Analysts were expecting Dish to lose 155,000 subscribers, according to research firm FactSet StreetAccount.

Dish shares rose around 4 percent by midday in New York.

Dish, like other pay-TV providers, is battling a broader trend of cord-cutting, where consumers drop their TV packages for online streaming services such as Netflix Inc and Amazon.Com Inc’s Amazon Prime.

To counter the threat, the Colorado-based company in 2015 launched multi-channel internet offering Sling, for which it has said it is seeing demand beyond just younger consumers.

Evercore analysts estimated that Sling TV added between 224,000 and 264,000 video subscribers in the quarter, above Evercore’s forecast of 100,000.

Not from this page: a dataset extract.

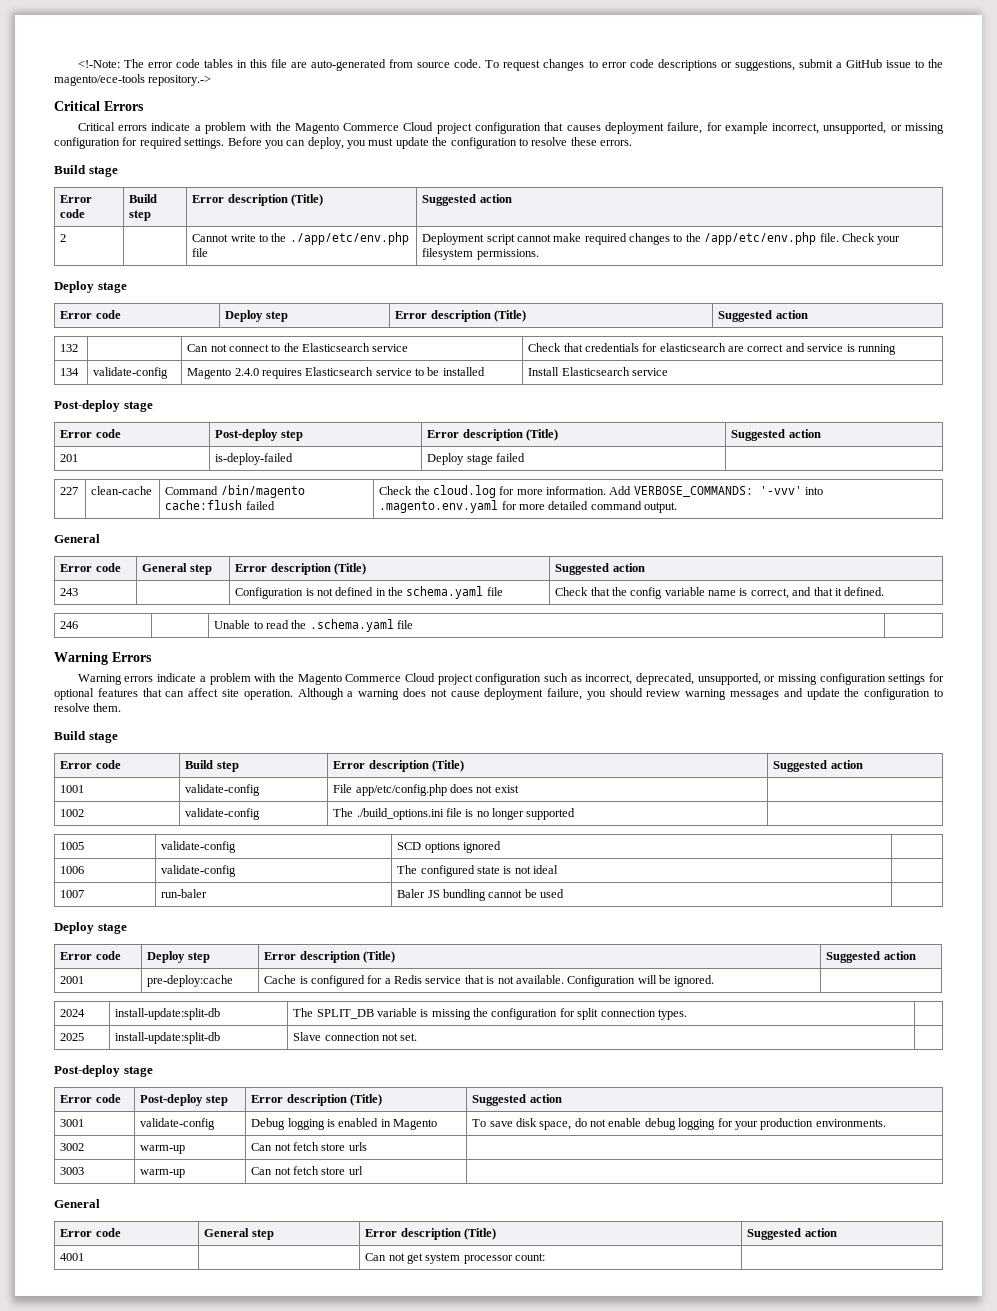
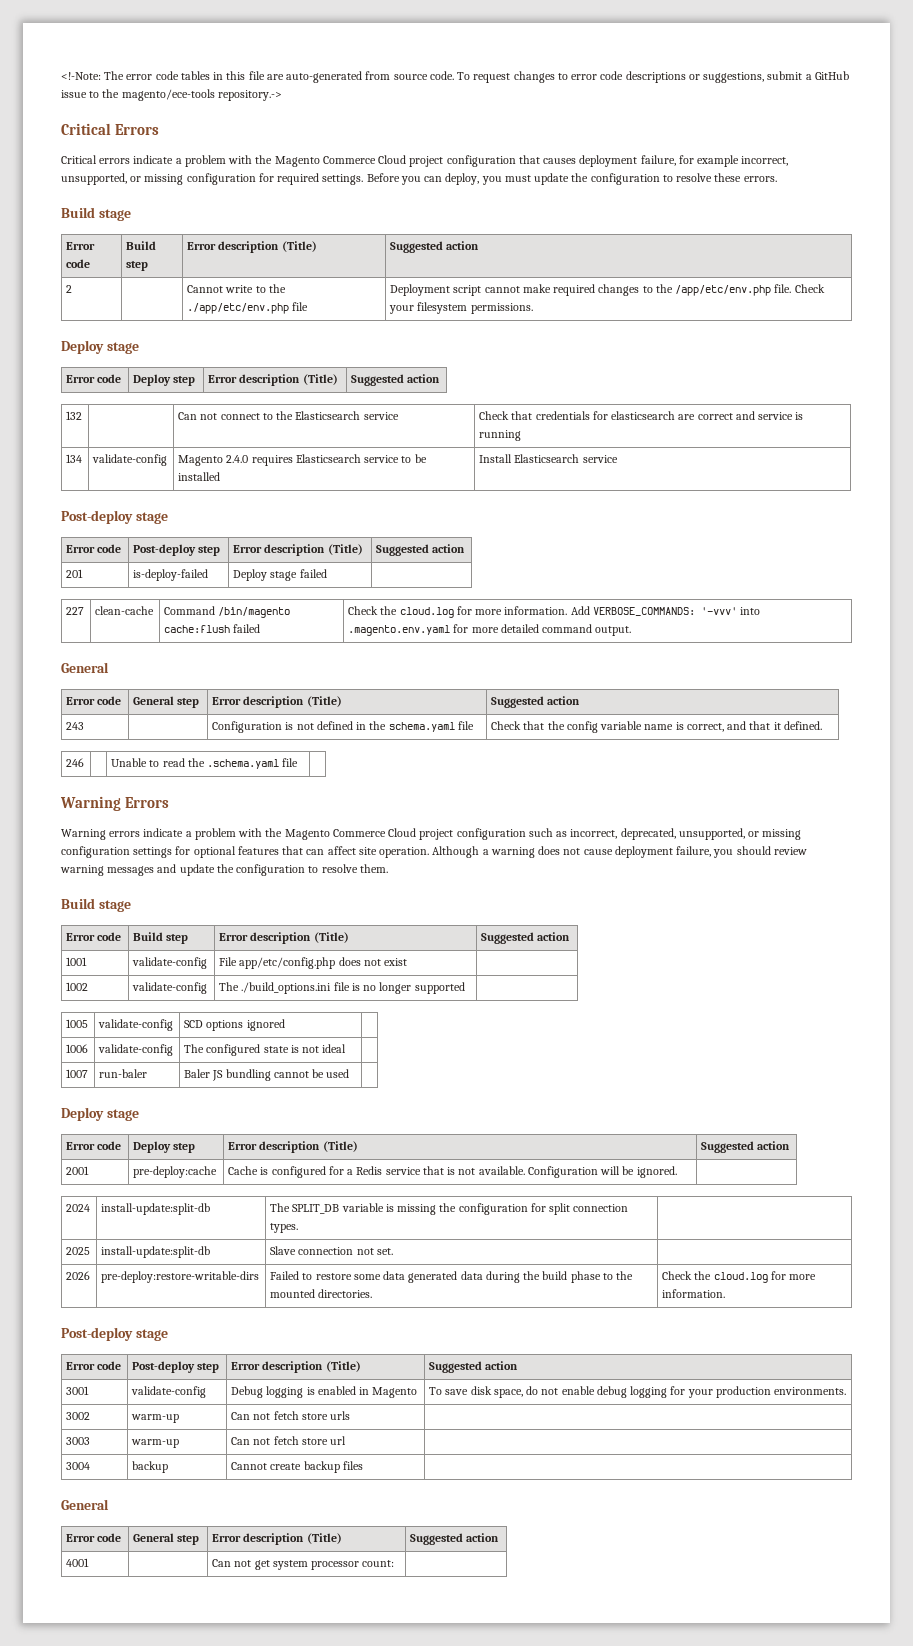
(418, 1037) none -> [66,1271,91,1280] [101,1271,260,1283] [270,1271,634,1283] [270,1289,373,1298] [662,1271,817,1283] [662,1289,726,1298] // 2026 | pre-deploy:restore-writable-dirs | Failed to restore some data generated data during the build phase to the mounted directories. | Check the cloud.log for more information.
(363, 1170) none -> [66,1462,91,1470] [132,1461,169,1473] [231,1461,363,1473] // 3004 | backup | Cannot create backup files |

Dish’s “churn” rate, or the percentage of subscribers who leave a service provider, fell to 1.57 percent, compared with 2.11 percent last year.

Gross new pay-TV subscribers still fell to 638,000 from 736,000 in the same period a year ago.

BROAD SPECTRUM

The company also faces intense competition in the traditional pay-TV market and has been buying up wireless airwaves, or spectrum, in recent years as its satellite business came under pressure.

After the collapse of merger talks between T-Mobile and Sprint, analysts said that Dish’s hoarding of spectrum assets makes it attractive to a telecom major.

J.P. Morgan analyst Philip Cusick said he believed the company would continue looking at M&A opportunities with traditional carriers and outside participants.

Moffett Nathanson analyst Craig Moffett was less impressed with the results.

“Yes its spectrum is still attractive. But only at a reasonable price,” he said. “And could Dish even consider selling its spectrum – say, to T-Mobile – for a reasonable price… to be left only with the satellite business?”

Net income attributable to Dish fell to $297 million, or 57 cents per share, in the three months ended Sept. 30 from $318 million, or 67 cents per share, a year earlier.

Revenue fell to $3.58 billion from $3.77 billion.